MomaGraph-R1 / README.md

Improve model card: Add pipeline tag, library name, and links

79c747f verified about 1 month ago

1.94 kB

	---
	license: mit
	pipeline_tag: image-text-to-text
	library_name: transformers
	---

	# MomaGraph-R1

	This repository contains MomaGraph-R1, a 7B vision-language model presented in the paper [MomaGraph: State-Aware Unified Scene Graphs with Vision-Language Model for Embodied Task Planning](https://huggingface.co/papers/2512.16909).

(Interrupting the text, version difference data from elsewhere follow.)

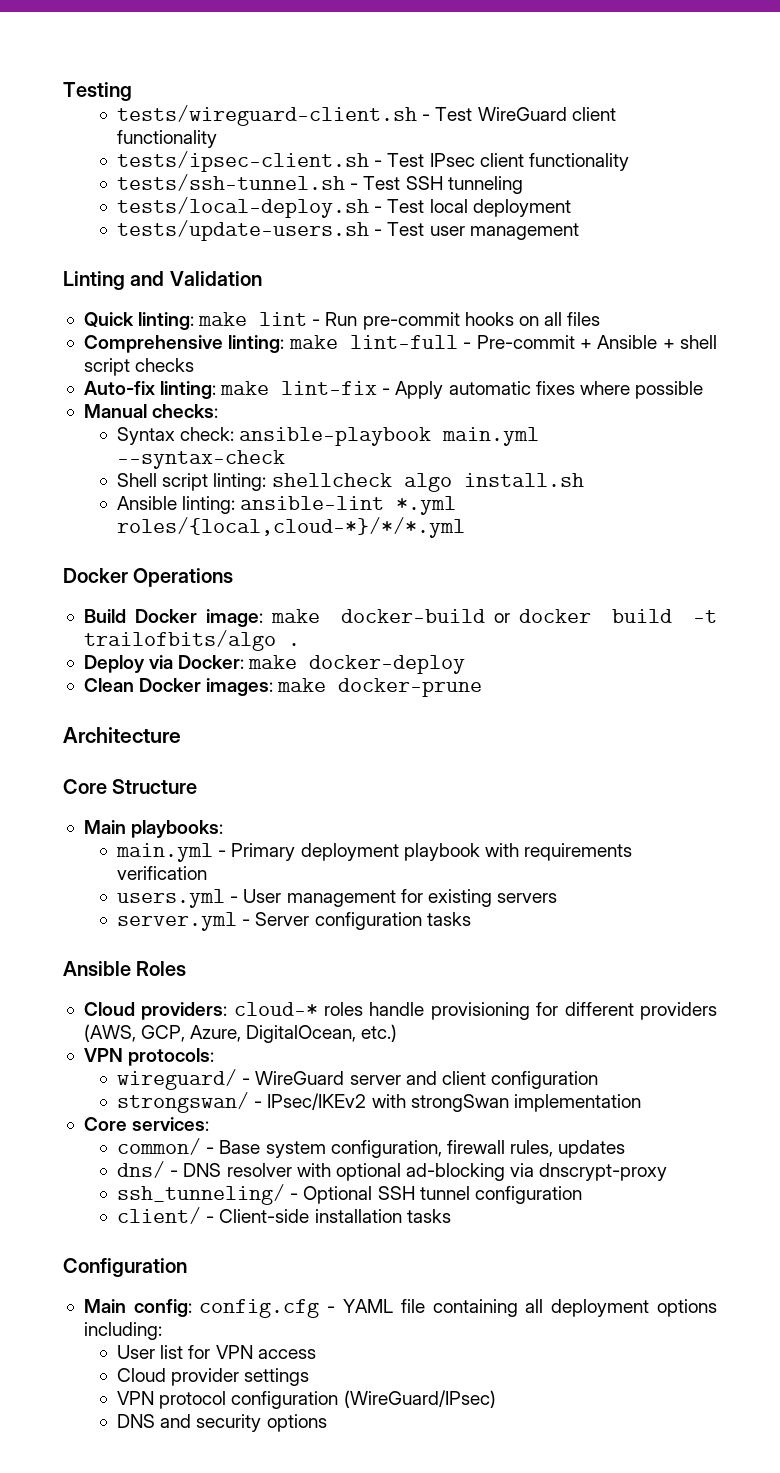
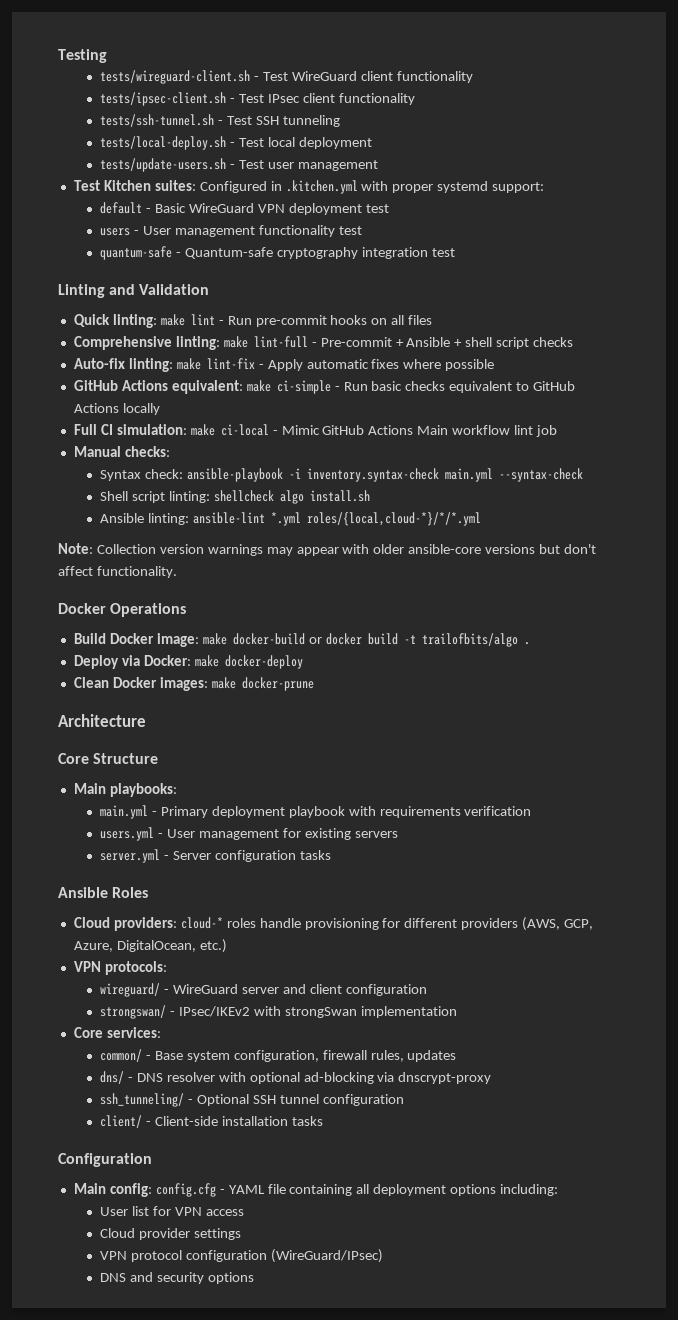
+ Test Kitchen suites: Configured in .kitchen.yml with proper systemd support:
+ default - Basic WireGuard VPN deployment test
+ users - User management functionality test
+ quantum-safe - Quantum-safe cryptography integration test
+ GitHub Actions equivalent: make ci-simple - Run basic checks equivalent to GitHub Actions locally
+ Full CI simulation: make ci-local - Mimic GitHub Actions Main workflow lint job
- Syntax check: ansible-playbook main.yml --syntax-check
+ Syntax check: ansible-playbook -i inventory.syntax-check main.yml --syntax-check
+ Note: Collection version warnings may appear with older ansible-core versions but don't affect functionality.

	MomaGraph-R1 introduces a unified scene representation for embodied agents, integrating spatial-functional relationships and part-level interactive elements to address the needs of mobile manipulators in household environments. Trained with reinforcement learning on the MomaGraph-Scenes dataset, MomaGraph-R1 predicts task-oriented scene graphs and serves as a zero-shot task planner under a Graph-then-Plan framework.

	It achieves state-of-the-art results among open-source models, reaching 71.6% accuracy on the MomaGraph-Bench benchmark (+11.4% over the best baseline), while generalizing across public benchmarks and transferring effectively to real-robot experiments.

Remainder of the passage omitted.